La Banque Postale

La Banque Postale, headquartered in France, operates as the country's national provider of both postal and banking services. Its postal arm handles package tracking and the delivery of mail and parcels across the French territory. The banking arm offers a range of digital channels, including online platforms and mobile applications, as well as transactional systems for payments and account management. In addition to digital services, the organisation maintains a network of physical branches where customers can conduct in‑person transactions. A notable operational capability observed during a recent incident is the ability to shift banking approvals to text‑message‑based verification when online systems are unavailable. These combined functions position La Banque Postale as a dual‑service entity that serves the general public and businesses throughout France. The organisation’s role as a national postal and banking provider is underscored by its responsibility for maintaining critical communication and financial infrastructure.
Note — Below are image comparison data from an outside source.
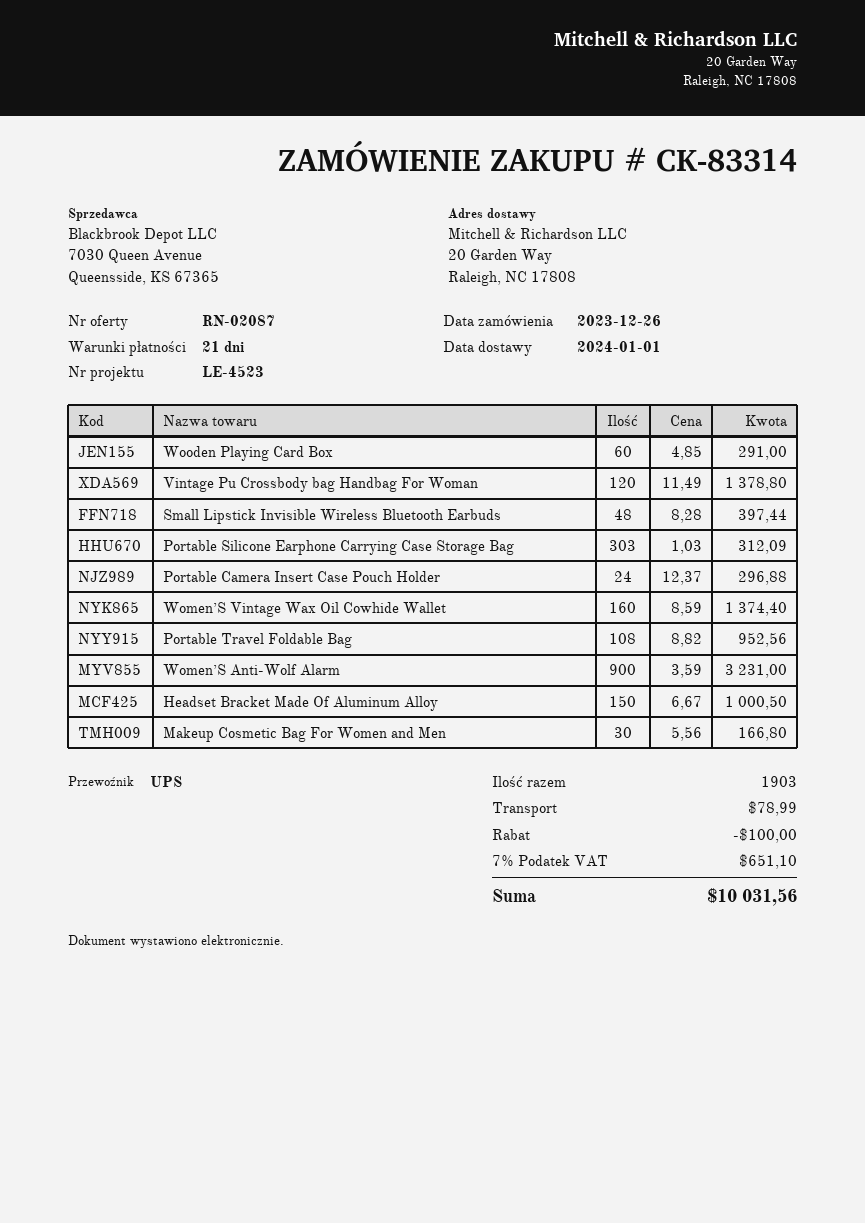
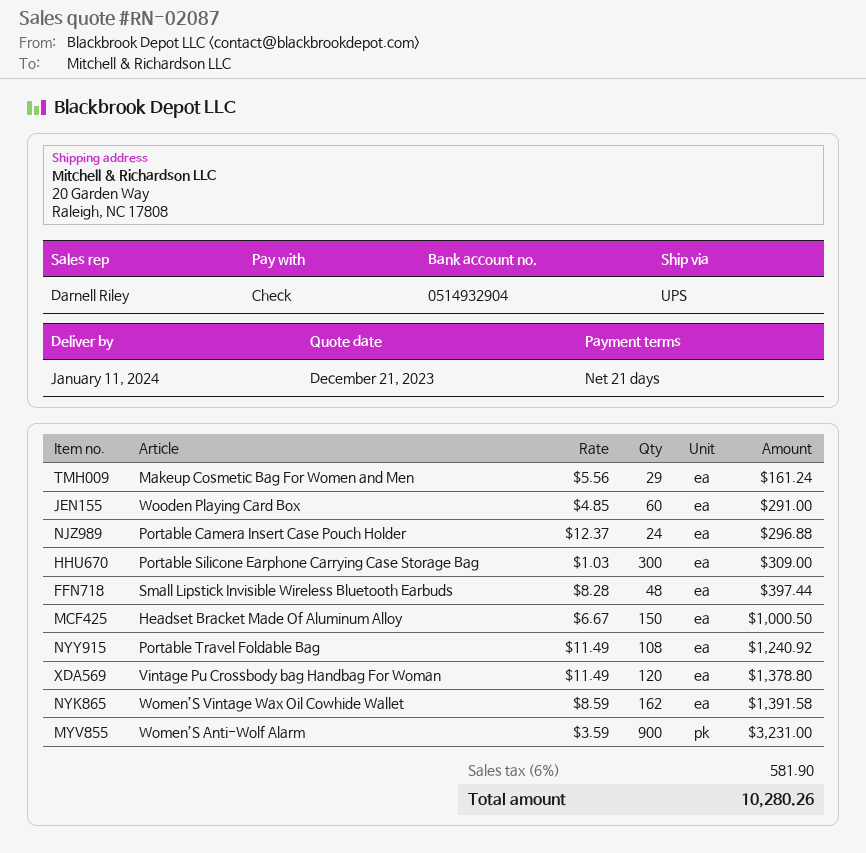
delivery date: 2024-01-01 -> 2024-01-11
Portable Silicone Earphone Carrying Case Storage Bag: 303 x 1.03 = 312.09 -> 300 x 1.03 = 309.00
Women’S Vintage Wax Oil Cowhide Wallet: 160 x 8.59 = 1374.40 -> 162 x 8.59 = 1391.58
Portable Travel Foldable Bag: 108 x 8.82 = 952.56 -> 108 x 11.49 = 1240.92
Makeup Cosmetic Bag For Women and Men: 30 x 5.56 = 166.80 -> 29 x 5.56 = 161.24
discount: 100.00 -> none
shipping: 78.99 -> none
tax: 7% = 651.10 -> 6% = 581.90
total: 10031.56 -> 10280.26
On 22 December 2025, La Banque Postale experienced a suspected distributed denial‑of‑service (DDoS) attack that disrupted its online platforms, mobile applications and transactional systems. The outage interfered with package tracking, delayed deliveries and hindered online banking payments, while in‑person transaction services remained operational. To preserve continuity of banking approvals, the organisation temporarily relied on text‑messaging for customer verification during the incident. Investigations confirmed that customer data was not compromised in the attack. The disruption occurred amid a period of heightened cybersecurity attention in France, following several incidents that had targeted government entities, although no direct link was established between those events and the DDoS attack. French authorities launched an investigation into the source of the disruption, and service restoration efforts were undertaken, though no group immediately claimed responsibility for the attack. The episode highlighted the organisation’s reliance on digital channels and the importance of alternative verification methods in maintaining service resilience.